_Task prompt_. There is a line below that contains "(397, 865) none". Please reproduce it and all following lines exactly, through the final one.

(Data to process)

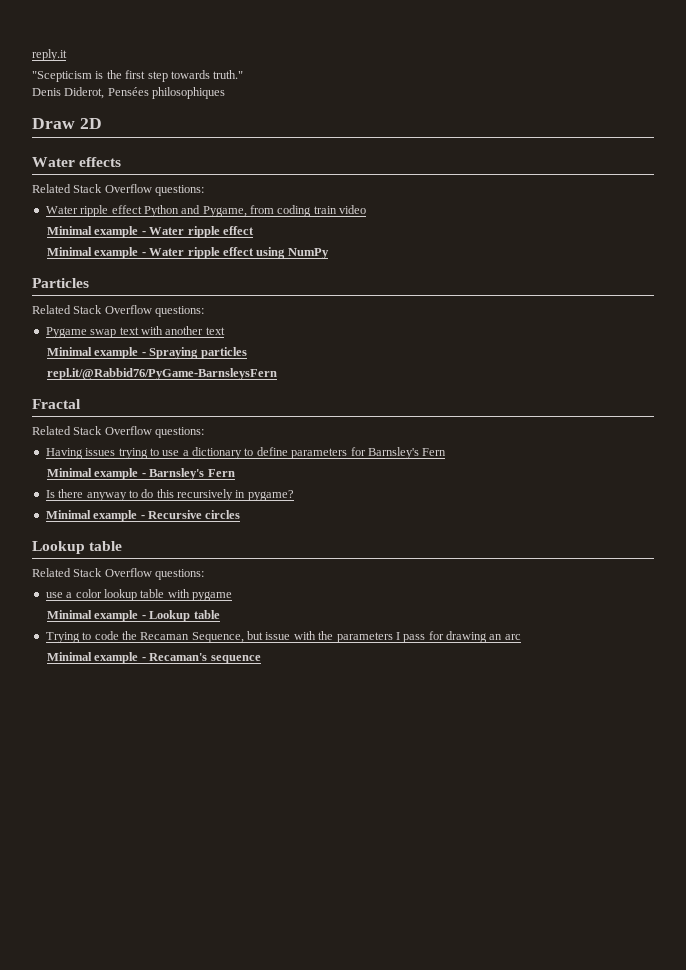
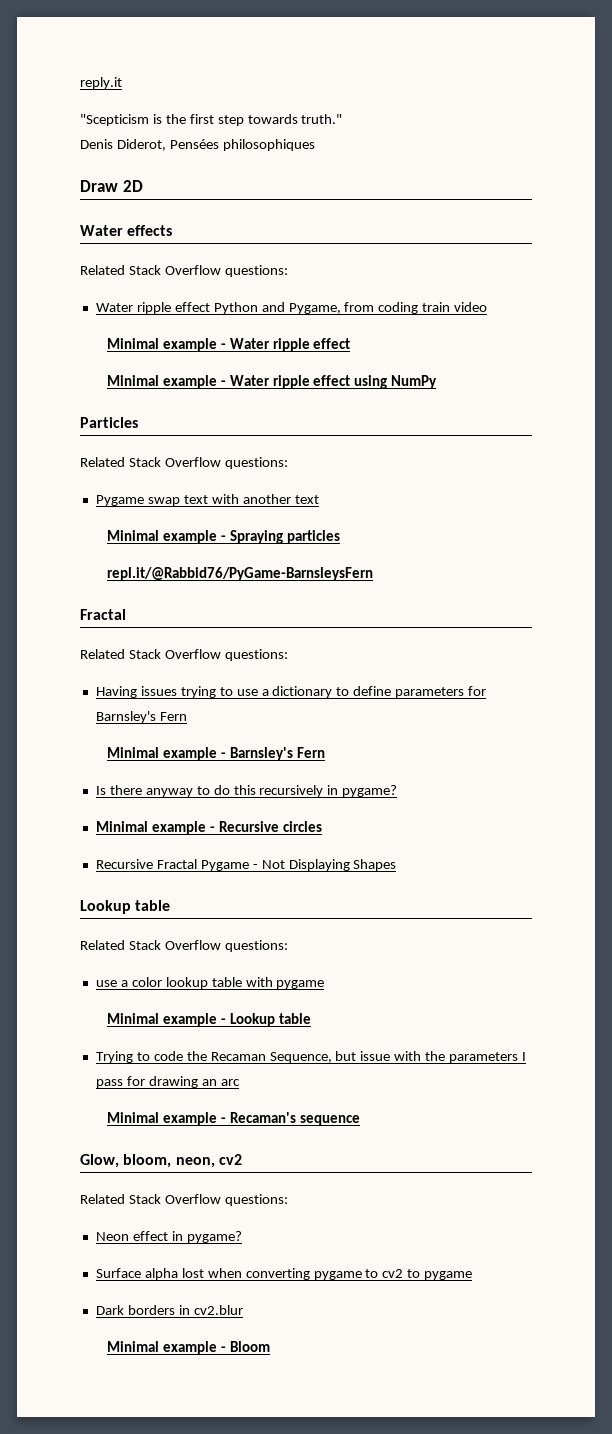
(241, 514) none -> [95,859,397,871] // Recursive Fractal Pygame - Not Displaying Shapes
(261, 659) none -> [80,1154,242,1168] [80,1194,288,1206] [95,1231,242,1243] [95,1268,473,1280] [95,1305,243,1315] [106,1341,270,1355] // Glow, bloom, neon, cv2 // Related Stack Overflow questions: // Neon effect in pygame? // Surface alpha lost when converting pygame to cv2 to pygame // Dark borders in cv2.blur // Minimal example - Bloom

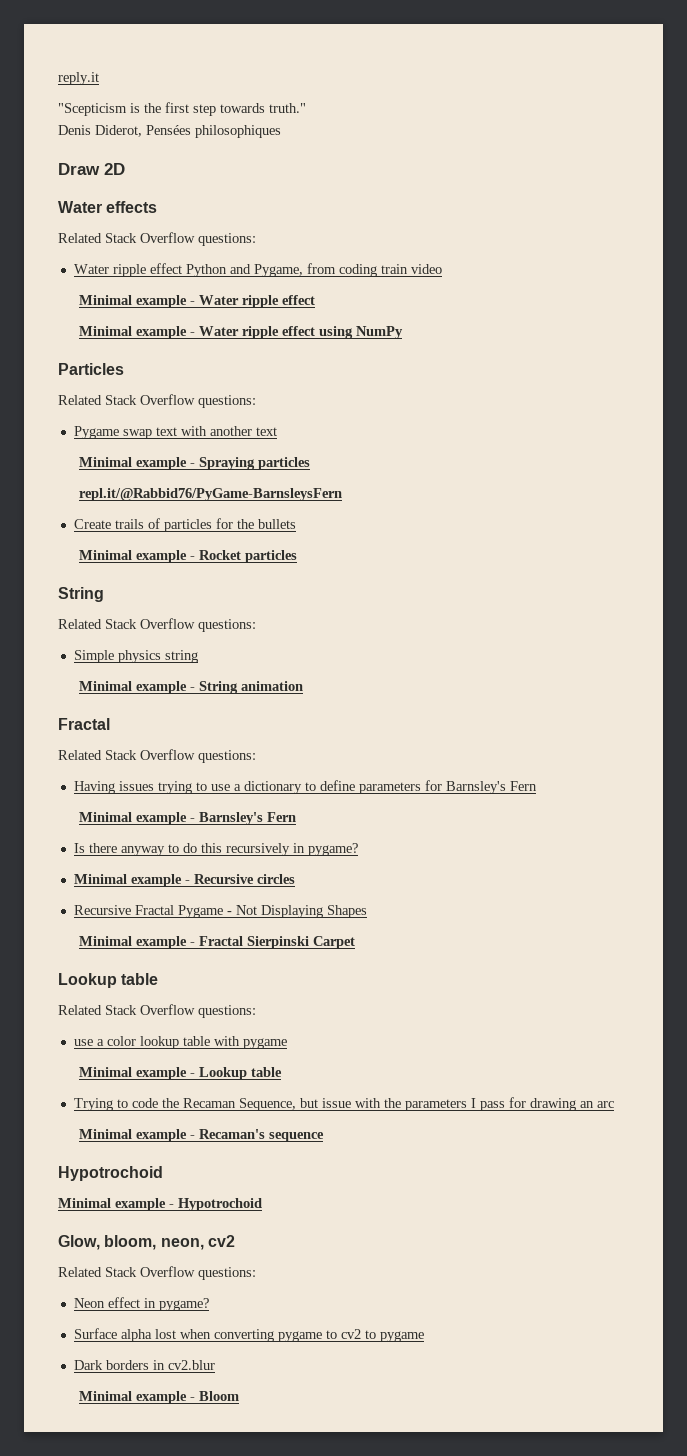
(373, 574) none -> [73,518,296,532] [78,550,297,563] [58,587,104,602] [58,618,256,632] [73,650,198,663] [78,681,303,694] // Create trails of particles for the bullets // Minimal example - Rocket particles // String // Related Stack Overflow questions: // Simple physics string // Minimal example - String animation
(397, 865) none -> [78,936,355,949] // Minimal example - Fractal Sierpinski Carpet
(360, 1120) none -> [58,1166,163,1181] [58,1198,262,1211] // Hypotrochoid // Minimal example - Hypotrochoid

(End Data to process)

_Solution to this problem_.
(397, 865) none -> [78,936,355,949] // Minimal example - Fractal Sierpinski Carpet
(360, 1120) none -> [58,1166,163,1181] [58,1198,262,1211] // Hypotrochoid // Minimal example - Hypotrochoid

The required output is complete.